- Directions
Starting with the line that contains "MACACÃO FEMININO INFANTIL", write out each line through the end of the listing, unchanged. Output nothing else.

- Data supplied

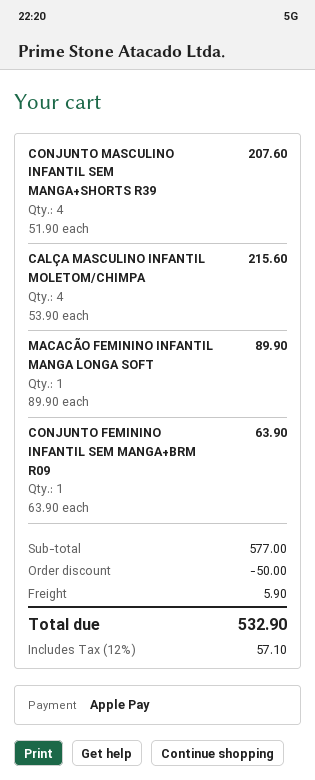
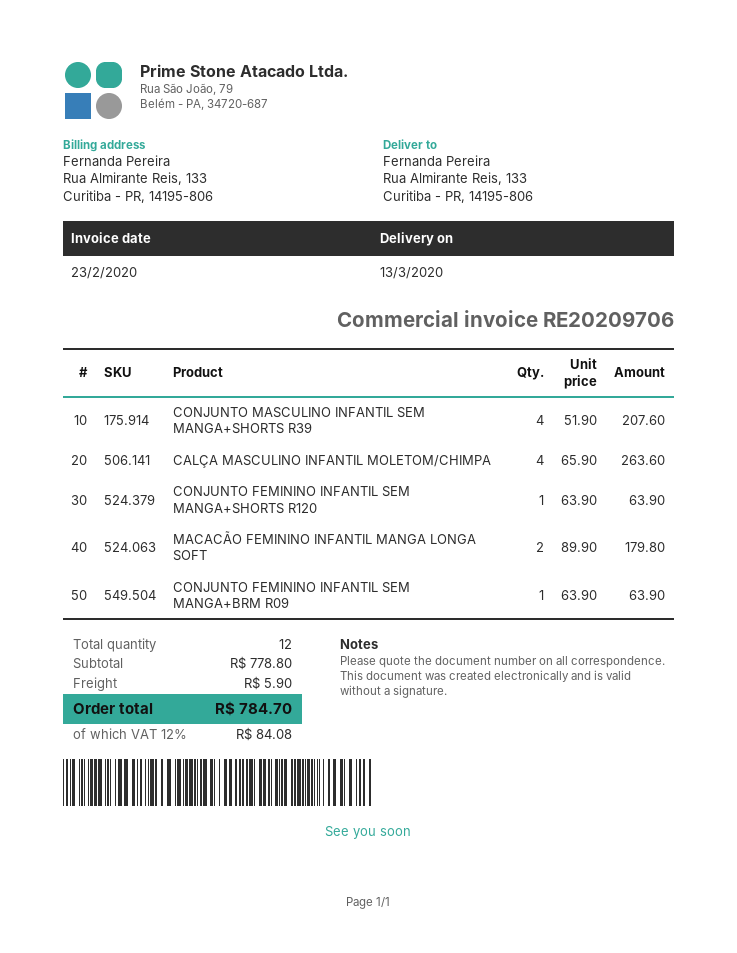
CALÇA MASCULINO INFANTIL MOLETOM/CHIMPA: 4 x 53.90 = 215.60 -> 4 x 65.90 = 263.60
MACACÃO FEMININO INFANTIL MANGA LONGA SOFT: 1 x 89.90 = 89.90 -> 2 x 89.90 = 179.80
CONJUNTO FEMININO INFANTIL SEM MANGA+SHORTS R120: none -> 1 x 63.90 = 63.90
subtotal: 577.00 -> 778.80
discount: 50.00 -> none
tax: 12% = 57.10 -> 12% = 84.08
total: 532.90 -> 784.70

- Output for this task
MACACÃO FEMININO INFANTIL MANGA LONGA SOFT: 1 x 89.90 = 89.90 -> 2 x 89.90 = 179.80
CONJUNTO FEMININO INFANTIL SEM MANGA+SHORTS R120: none -> 1 x 63.90 = 63.90
subtotal: 577.00 -> 778.80
discount: 50.00 -> none
tax: 12% = 57.10 -> 12% = 84.08
total: 532.90 -> 784.70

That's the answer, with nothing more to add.